Lors de l’audience du lundi 7 mai, succédant à Andrea Panarello, Gilbert Touzot, Jean-Claude Masson et Peter Boyle étaient cités comme témoins par Antonio Pollara. À la suite de leurs témoignages, la question se pose: pourra-t-on déterminer un jour, d’une façon certaine, la cause du naufrage de l’Erika? Aucune des méthodes utilisées par ces chercheurs ne semble permettre d’aboutir à isoler une cause déterminante.
Pressé de questions, Andrea Panarello a admis que le sloshing ne pouvait être considéré comme la cause unique du naufrage, mais qu’il fallait plutôt admettre que différents phénomènes avaient interagi: le sloshing, mais aussi la corrosion qui avait affaibli la structure du navire et qui a constitué un facteur aggravant, auquel il faut ajouter le niveau de remplissage des citernes, la manière dont le chargement était réparti, la fréquence des vagues.
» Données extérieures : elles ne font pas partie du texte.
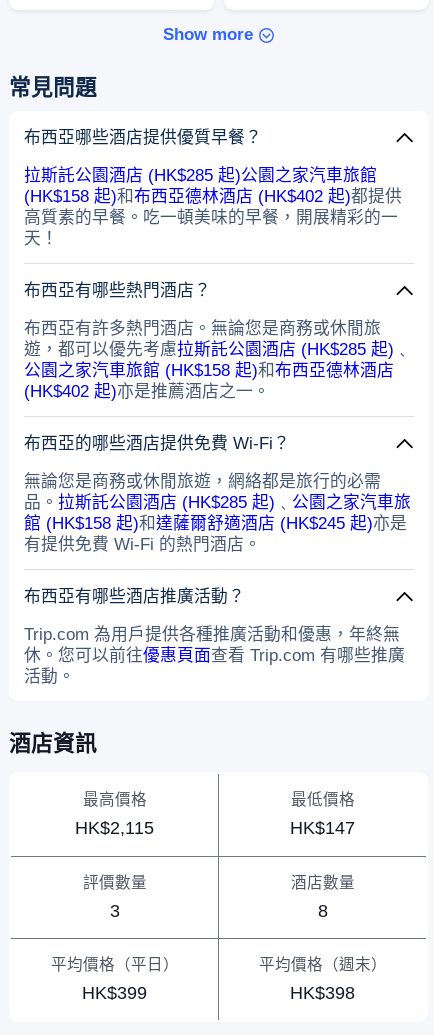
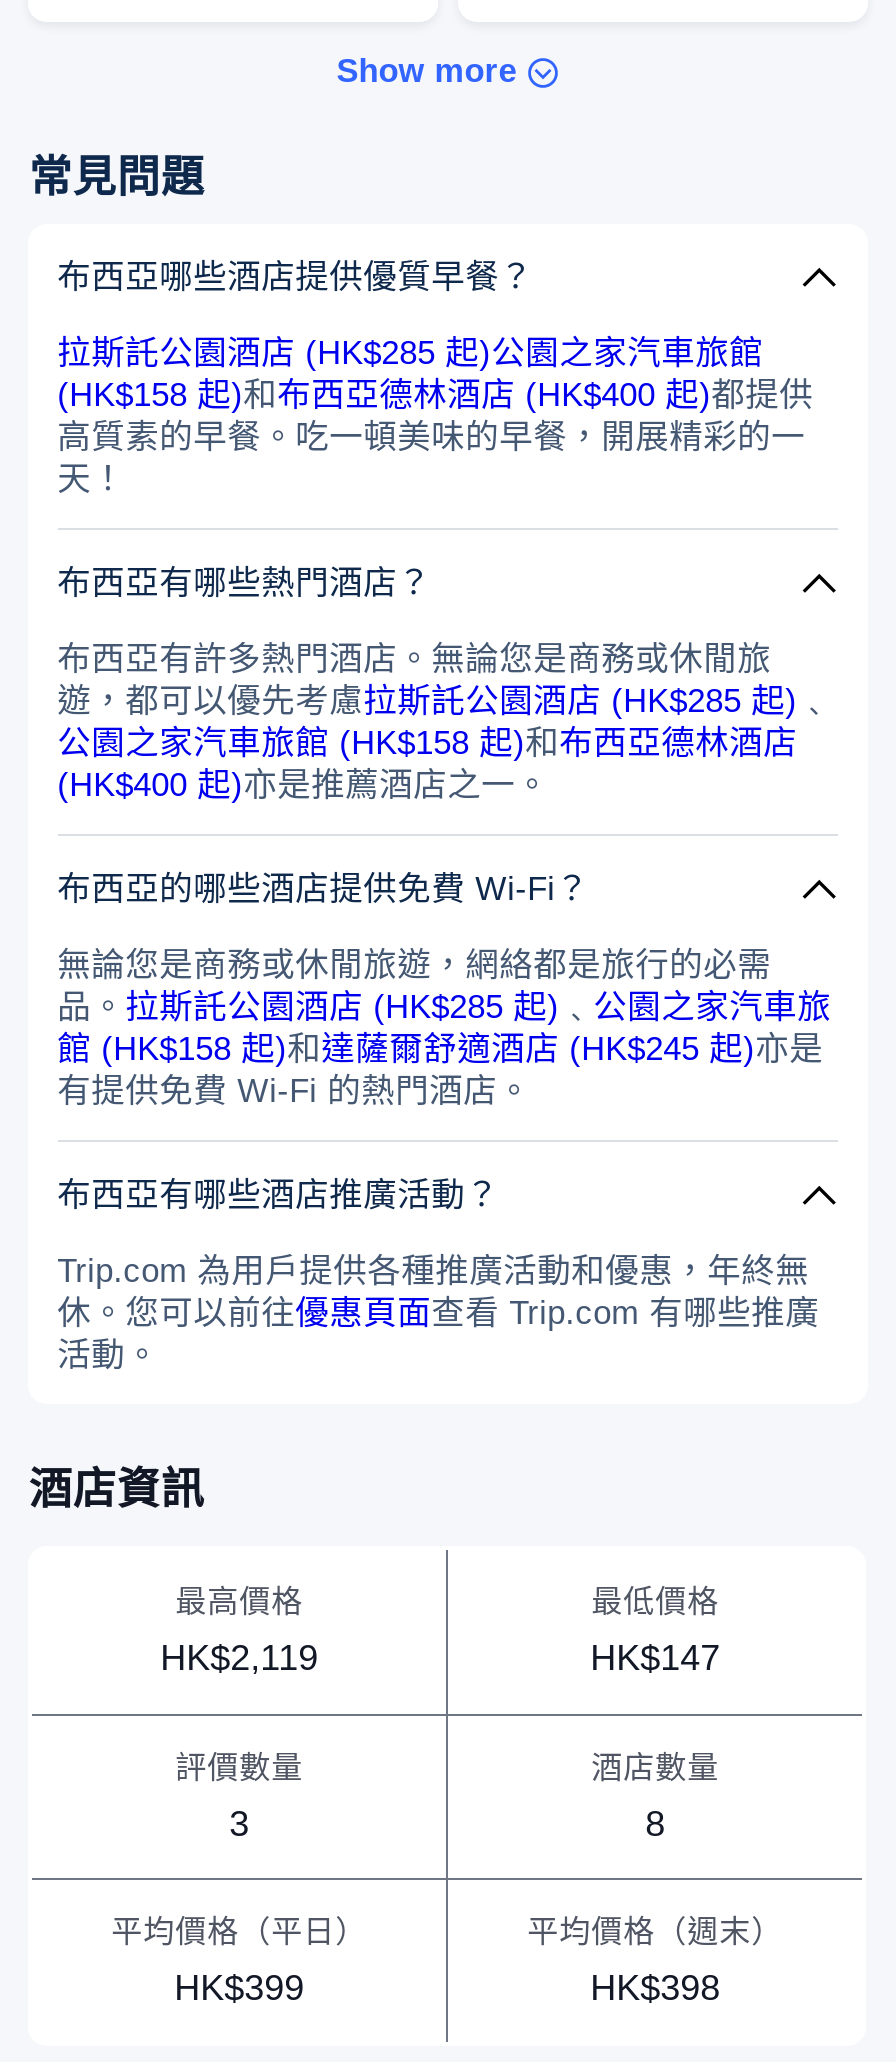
[24,186,402,206] (HK$158 起)和布西亞德林酒店 (HK$402 起)都提供 -> [57,375,813,413] (HK$158 起)和布西亞德林酒店 (HK$400 起)都提供
[24,382,270,401] (HK$402 起)亦是推薦酒店之一。 -> [57,765,549,803] (HK$400 起)亦是推薦酒店之一。
[75,818,154,838] HK$2,115 -> [160,1638,318,1678] HK$2,119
Gilbert Touzot, président de l’Université thématique nationale en sciences de l’ingénieur et technologie, a été chargé d’examiner les méthodes de calcul utilisées par les différents cabinets qui ont essayé de déterminer les causes du naufrage de l’Erika. Il s’est intéressé à ceux de l’Eurosim, la société désignée par le corps des experts de Dunkerque. "Ce sont les plus achevés", a-t-il estimé. Il a conclu son exposé en expliquant qu’il demeurait beaucoup d’incertitudes sur les données de départ et que la méthode explicite utilisée était mal adaptée pour résoudre le problème posé, enfin il n’existe pas à ce jour d’expérience sur les navires pour valider les différentes simulations menées, contrairement à ce qui est réalisé dans le domaine automobile. Le couperet tombe: "Les résultats obtenus sont peu fiables!" À la question de Me Grellet de savoir pourquoi le logiciel utilisé par Eurosim, basé sur la méthode explicite n’était pas utilisable pour un navire, il fait remarquer que le crash d’une automobile est très rapide, alors que le naufrage d’un navire comporte des intervalles de temps très longs et que l’on n’a jamais encore provoqué de crash de navire! Selon Gilbert Touzot, "il eut été plus judicieux de travailler sur des modèles emboîtés", la difficulté de cette méthode est qu’elle demande un temps très long et que la location du logiciel, du même type que celui utilisé pour les essais de l’Airbus, est d’un coup prohibitif.
Jean-Claude Masson fut directeur scientifique et technique à l’Institut de recherche de la construction navale (IRCN) durant une dizaine d’années et a travaillé pour le bureau Veritas. Lui aussi a étudié différents scénarios qui auraient pu expliquer le naufrage. Il en a déduit que les moments "fléchissant" sont restés dans des limites acceptables, que la corrosion n’a pas été un facteur déterminant de la rupture du navire et que le sloshing n’a pas été, à lui seul, un élément déterminant, mais qu’il a pu constituer un élément déclenchant du flambage des tôles du pont.